Reporters sans frontières

Reporters sans frontières – International
RSF Blog book
See the Handbook. Create your own blog, remain anonymous and get round censorship !

I have just been reading Neal Stephenson’s Baroque Cycle Trilogy (and loving it) and in a books two and three there are some references to the use of pamphleteering and broadsheets to try and stop slavery amongst other political aims. Using the printing press as a tool to effect social change. The parallel with blogs is sort of … well unmissable.

Back in the 1500’s Martin Luther posted a “blog” on to the doors of a cathederal in Germany and started the Reformation. The printing press had only been invented by Gutenberg about 60 years before this act of defiance. The printing press empowered Martin Luther and change.

200 years on and we have Thomas Paine’s using pamphlets to get out his ideas on “The Rights of Man” in Common Sense, the key was the falling cost of printing pamphlets. Those writings greatly influenced the American and French Revolutions. Pamphleteering was quite the bloglike craze in the 1700.

George Orwell wrote pamphlets on the class sytem and James Burnham before writing 1984 and now Reporters sans frontières has taken a step towards making blogging the 21st Century equivalent of anonymous pamphleteering.

As the cost of producing, distributing and managing information steadily falls and will keep falling the traditional barriers to media and the dissemination of information start to disappear. Newcomers start sticking their noses in and the existing media have to adjust by playing the new game (the New York Times and The Age starting Web sites with RSS feeds, the ABC startin to supply their shows as podcasts).

Blogs get people excited or else they disturb and worry them. Some people distrust them (and with good reason see the Evaluating Online Information article). Others see them as the vanguard of a new information revolution. Because they allow and encourage ordinary people to speak up, they’re tremendous tools of freedom of expression.

Bloggers can often be the only real journalists in countries where the mainstream media is censored or under pressure. Only they provide independent news, at the risk of displeasing the government and sometimes courting arrest. Reporters Without Borders has produced their handbook to help them, with handy tips and technical advice on how to remain anonymous and to get round censorship, by choosing the most suitable method for each situation. It also explains how to set up and make the most of a blog, to publicise it (getting it picked up efficiently by search-engines) and to establish its credibility through observing basic ethical and journalistic principles.

There is a basic tutorial on anonymous blogging, a half dozen scenarios from the point of view a fictional citizen of a dictatorship. It addresses private e-mail (now there’s a concept?), especially relevant in light of Yahoo! actively cooperating with the government of China in revealing the identity of journalist using their e-mail service. The handbook also gives advice on journalistic ethics and what makes the “best blogs,” and ends with a thoroughly entertaining and enraging “Internet-Censor World Championship” article”.
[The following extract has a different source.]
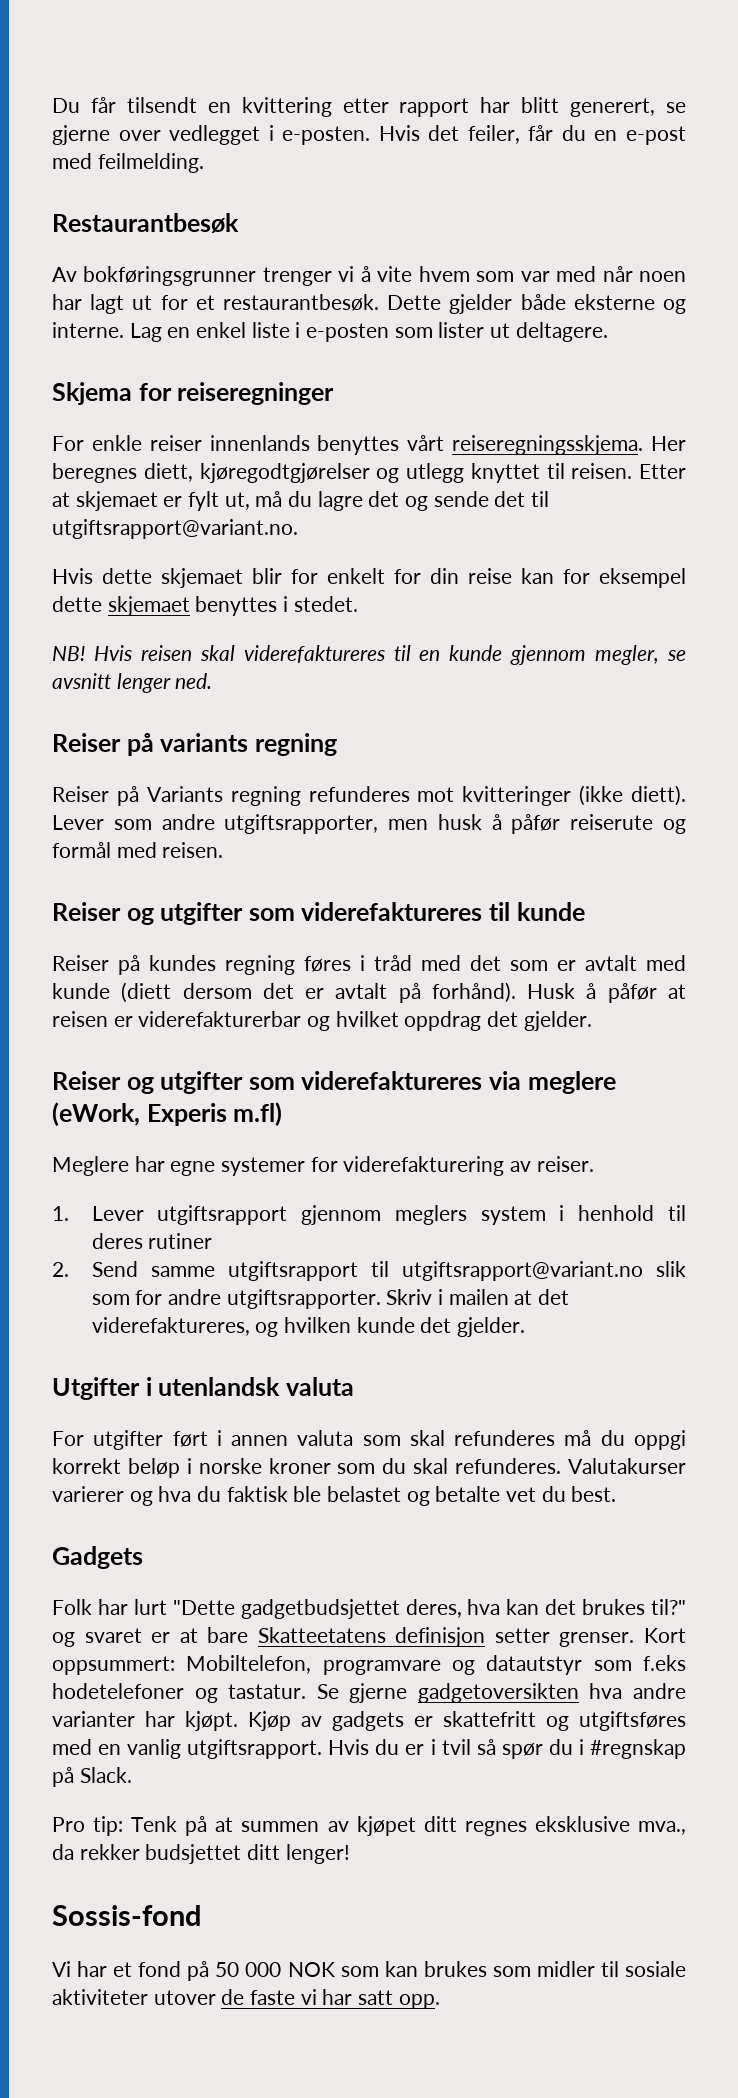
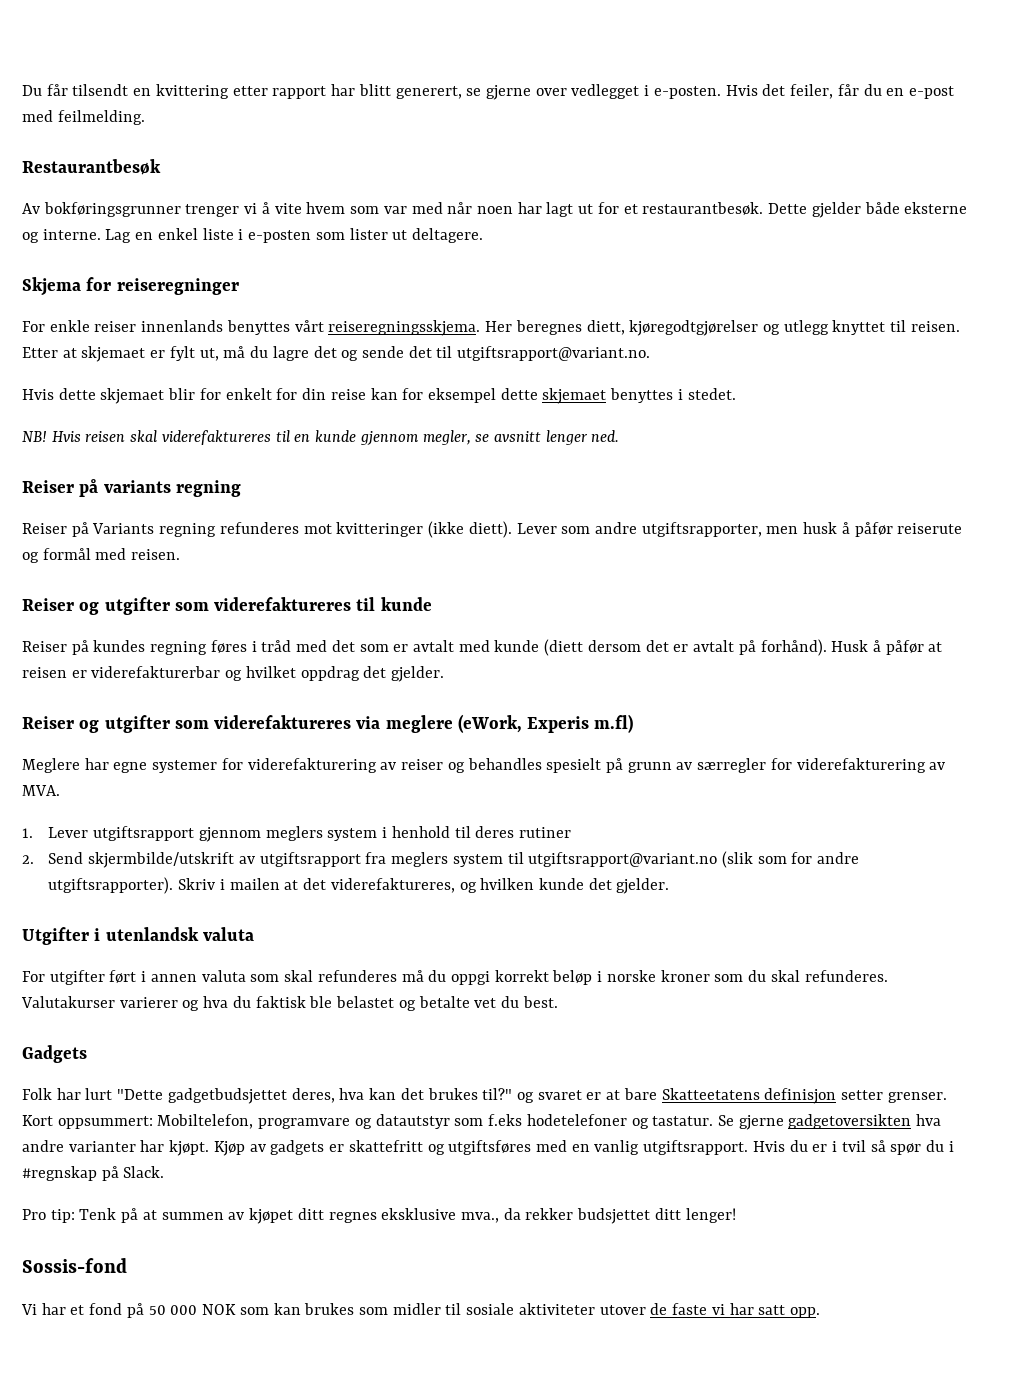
[536,1156,594,1172] reiser. -> [401,758,946,773] [22,785,60,796] reiser og behandles spesielt på grunn av særregler for viderefakturering av MVA.
[150,1261,358,1281] samme utgiftsrapport -> [88,852,503,868] skjermbilde/utskrift av utgiftsrapport fra meglers system
[655,1261,686,1277] slik -> [721,851,753,868] (slik
[226,1289,381,1309] utgiftsrapporter. -> [48,877,174,894] utgiftsrapporter).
Why anonymous? Well, let see… for starters in an article by Joseph Kahn on the 26th of September 2005, the New York Times reported that China Tightens Its Restrictions for News Media on the Internet .

It would appear that China is unhappy with the “threatening trend toward liberalization in the news media” now that the Internet has become the main source of news and information for millions of urban Chinese. The major Chinese search engines and online news sites are no longer to post commentary, only the party line.

The rules also state that private individuals or groups must register as “news organizations” before they can operate e-mail distribution lists that spread news or commentary. Of the 100 million Chinese internet users, few individuals or private organizations are likely to be allowed to register as news organizations, meaning they can no longer legally distribute information by e-mail.

All of these measures are to give the Propaganda dept time to fiddle with the spin for all the stuff that they cant directly control.

The Chinese need the handbook (and I dont mean the Propaganda Dept).